И доказать, что она может победить свою слабость перед злыми солнечными лучами, было для нее то же самое, что доказать свою независимость от примитивного чудовища, которое осталось в темноте на остановке.
Она ползла по бескрайнему и безлюдному винограднику, щелкала секатором, вытирала льющийся со лба пот, на самый нос надвигая белую косынку, и собственная жизнь казалась ей никчемной.
Поглядывая в небо, Глаша видела, что солнце давно уже стоит на полуденной высоте. Но Тамары Ивановны все не было, и с каждой минутой секатор у нее в руке становился все тяжелее, все более напоминал ей неподъемный меч Ильи Муромца.
– Совсем немного… осталось… – проговаривала она уже не про себя, а вслух. – Я вы-выдержу-у…
Последнее слово она уже не проговорила, а прорыдала. И одновременно со своим рыданием почувствовала, как взлетает вверх. Взлетает! Это было так неожиданно, что она не успела ни испугаться, ни хотя бы удивиться.
– Глашенька, вы что? – услышала она. – У вас же сейчас тепловой удар будет!

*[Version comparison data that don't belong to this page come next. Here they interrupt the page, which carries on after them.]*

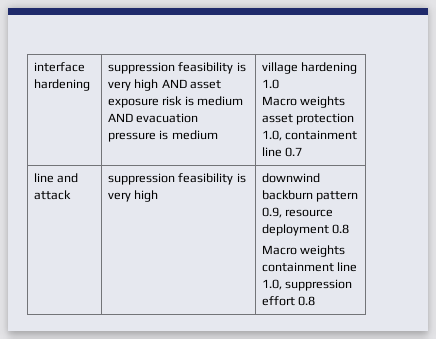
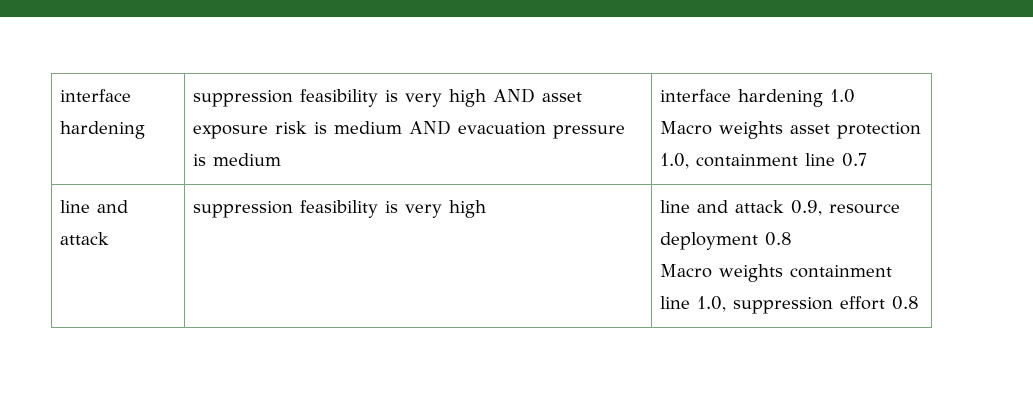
- interface hardening | suppression feasibility is very high AND asset exposure risk is medium AND evacuation pressure is medium | village hardening 1.0
+ interface hardening | suppression feasibility is very high AND asset exposure risk is medium AND evacuation pressure is medium | interface hardening 1.0
- line and attack | suppression feasibility is very high | downwind backburn pattern 0.9, resource deployment 0.8
+ line and attack | suppression feasibility is very high | line and attack 0.9, resource deployment 0.8

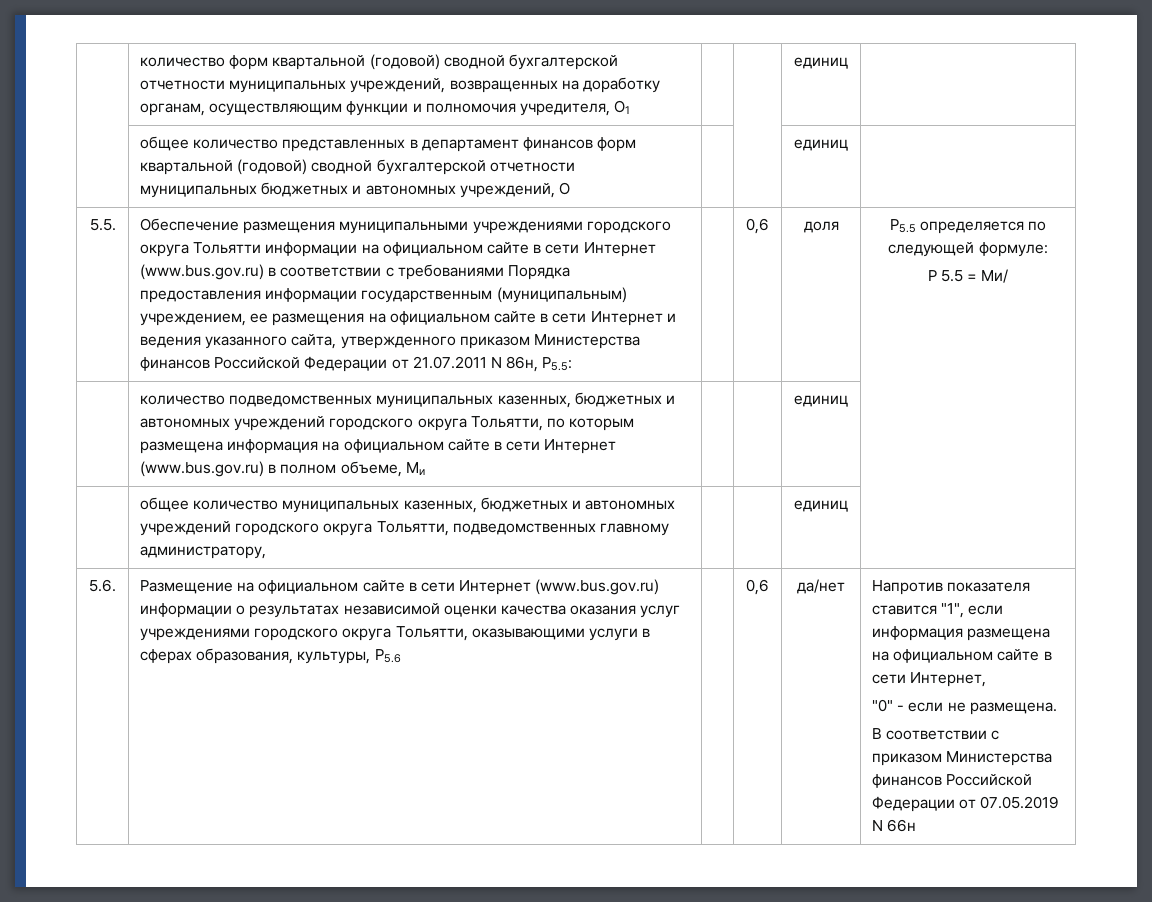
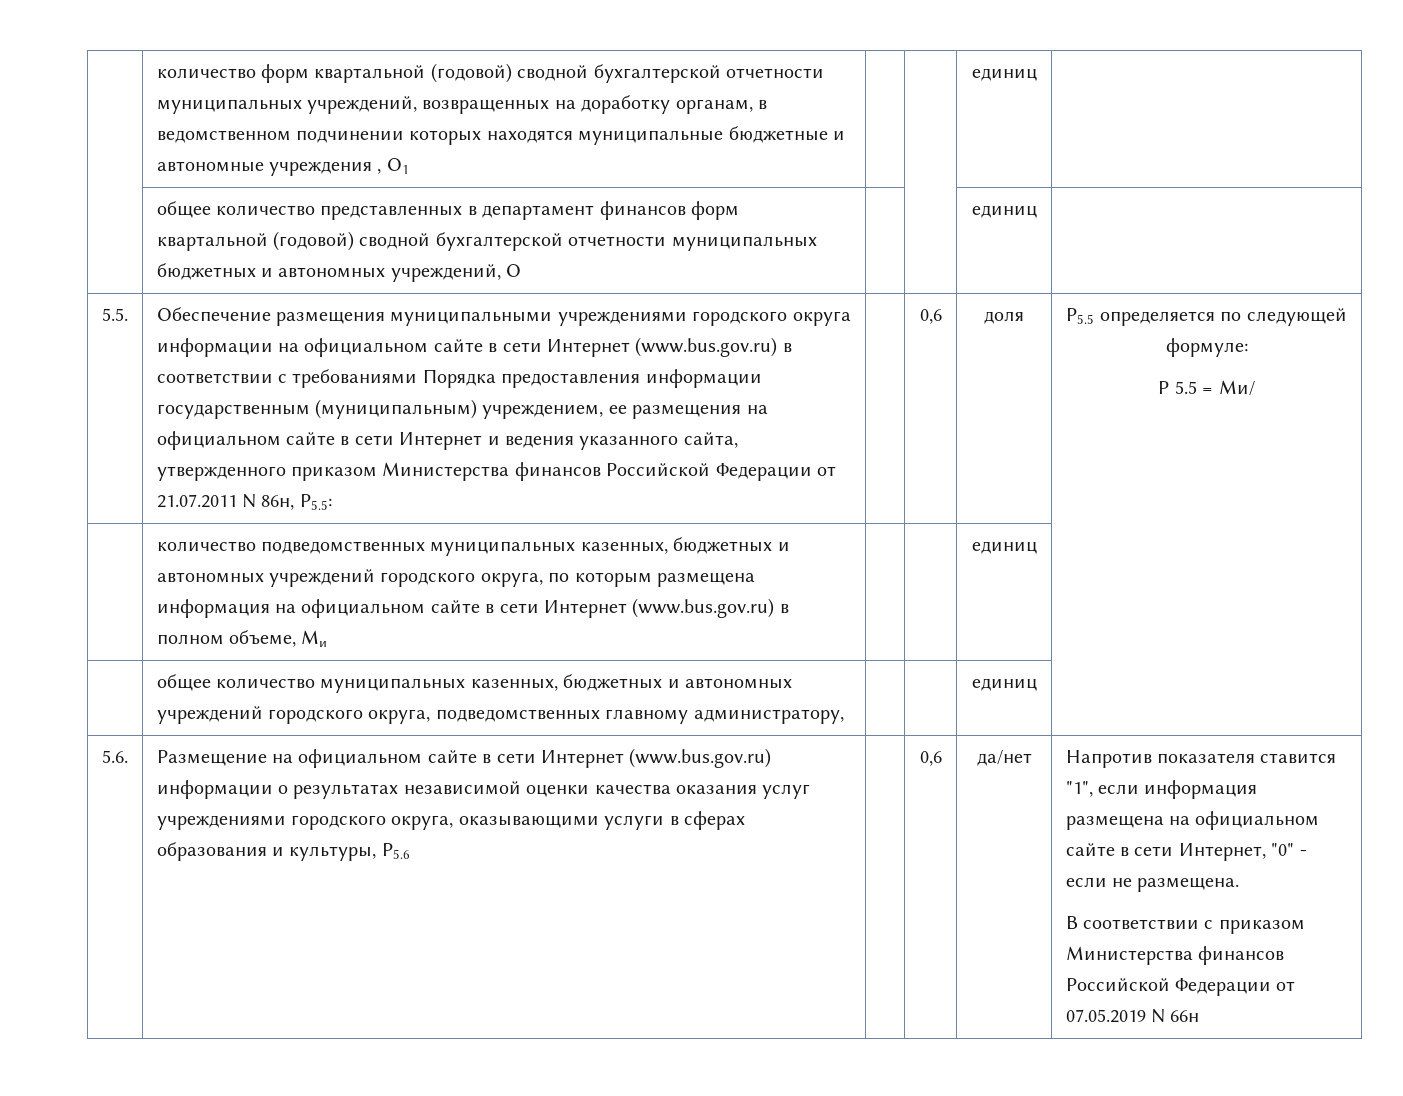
- | количество форм квартальной (годовой) сводной бухгалтерской отчетности муниципальных учреждений, возвращенных на доработку органам, осуществляющим функции и полномочия учредителя, О1 | | | единиц |
+ | количество форм квартальной (годовой) сводной бухгалтерской отчетности муниципальных учреждений, возвращенных на доработку органам, в ведомственном подчинении которых находятся муниципальные бюджетные и автономные учреждения , О1 | | | единиц |
- Обеспечение размещения муниципальными учреждениями городского округа Тольятти информации на официальном сайте в сети Интернет (www.bus.gov.ru) в соответствии с требованиями Порядка предоставления информации государственным (муниципальным) учреждением, ее размещения на официальном сайте в сети Интернет и ведения указанного сайта, утвержденного приказом Министерства финансов Российской Федерации от 21.07.2011 N 86н, Р5.5:
+ Обеспечение размещения муниципальными учреждениями городского округа информации на официальном сайте в сети Интернет (www.bus.gov.ru) в соответствии с требованиями Порядка предоставления информации государственным (муниципальным) учреждением, ее размещения на официальном сайте в сети Интернет и ведения указанного сайта, утвержденного приказом Министерства финансов Российской Федерации от 21.07.2011 N 86н, Р5.5:
- | количество подведомственных муниципальных казенных, бюджетных и автономных учреждений городского округа Тольятти, по которым размещена информация на официальном сайте в сети Интернет (www.bus.gov.ru) в полном объеме, Ми | | | единиц |
+ | количество подведомственных муниципальных казенных, бюджетных и автономных учреждений городского округа, по которым размещена информация на официальном сайте в сети Интернет (www.bus.gov.ru) в полном объеме, Ми | | | единиц |
- | общее количество муниципальных казенных, бюджетных и автономных учреждений городского округа Тольятти, подведомственных главному администратору, | | | единиц |
+ | общее количество муниципальных казенных, бюджетных и автономных учреждений городского округа, подведомственных главному администратору, | | | единиц |
- Размещение на официальном сайте в сети Интернет (www.bus.gov.ru) информации о результатах независимой оценки качества оказания услуг учреждениями городского округа Тольятти, оказывающими услуги в сферах образования, культуры, Р5.6
+ Размещение на официальном сайте в сети Интернет (www.bus.gov.ru) информации о результатах независимой оценки качества оказания услуг учреждениями городского округа, оказывающими услуги в сферах образования и культуры, Р5.6
- Напротив показателя ставится "1", если информация размещена на официальном сайте в сети Интернет,
- "0" - если не размещена.
+ Напротив показателя ставится "1", если информация размещена на официальном сайте в сети Интернет, "0" - если не размещена.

Она почувствовала, как ее разворачивают на сто восемьдесят градусов, и в то же мгновенье увидела перед собою лицо Лазаря. Нет, не лицо его увидела – оно было где-то высоко, в ослепительном небе, – но его руки у себя на плечах, его… Все его сильное, огромное явление в ее жизни! Оно было таким же зримым, как небо и солнце, и даже еще более зримым оно было.
Прежде чем Глаша успела что-нибудь сказать – хотя она ничего и сказать-то не могла, – Лазарь снял с нее косынку. Зачем, Глаша не поняла, да это было и неважно. Она замерла, боясь поднять голову и не в силах это сделать.
Через мгновенье Глаша почувствовала, что Лазарь обтирает ее лицо чем-то мокрым – ага, как раз ее косынкой. Следующим движением он накинул мокрую косынку ей на голову и сказал:
– Пейте, только не залпом.
Вода в запотевшей бутылке, которую он ей протянул, была холодная, как из родника. А может, она и была из родника – Глаша ничуть не удивилась бы, если бы с его появлением родник забил прямо посреди прокаленного солнцем виноградника.
Вода влилась в нее таким живительным потоком, словно родник переместился к ее губам. Руки у нее дрожали, бутылка чуть не выскользнула из них. Лазарь перехватил бутылку и сам стал держать ее у Глашиных губ.
– Какая вкусная… – с трудом оторвавшись от воды, задыхаясь, пробормотала Глаша. – Где вы ее взяли?
– В ста метрах здесь родник, – сказал Лазарь. – И почему вы без воды на солнцепеке, непонятно.
Она наконец подняла глаза вверх. Его лицо стояло в зените, как солнце. Загар, которым оно золотилось, был такой легкий, что, наверное, появился за час, не больше. Глаша представила, как выглядит ее собственный загар не загар, а багрово-красный ожог, заставляющий вспомнить о печке Бабы-яги, да и сама она как сейчас выглядит, растрепанная, пыхтящая, опухшая от жары, – и чуть не заплакала.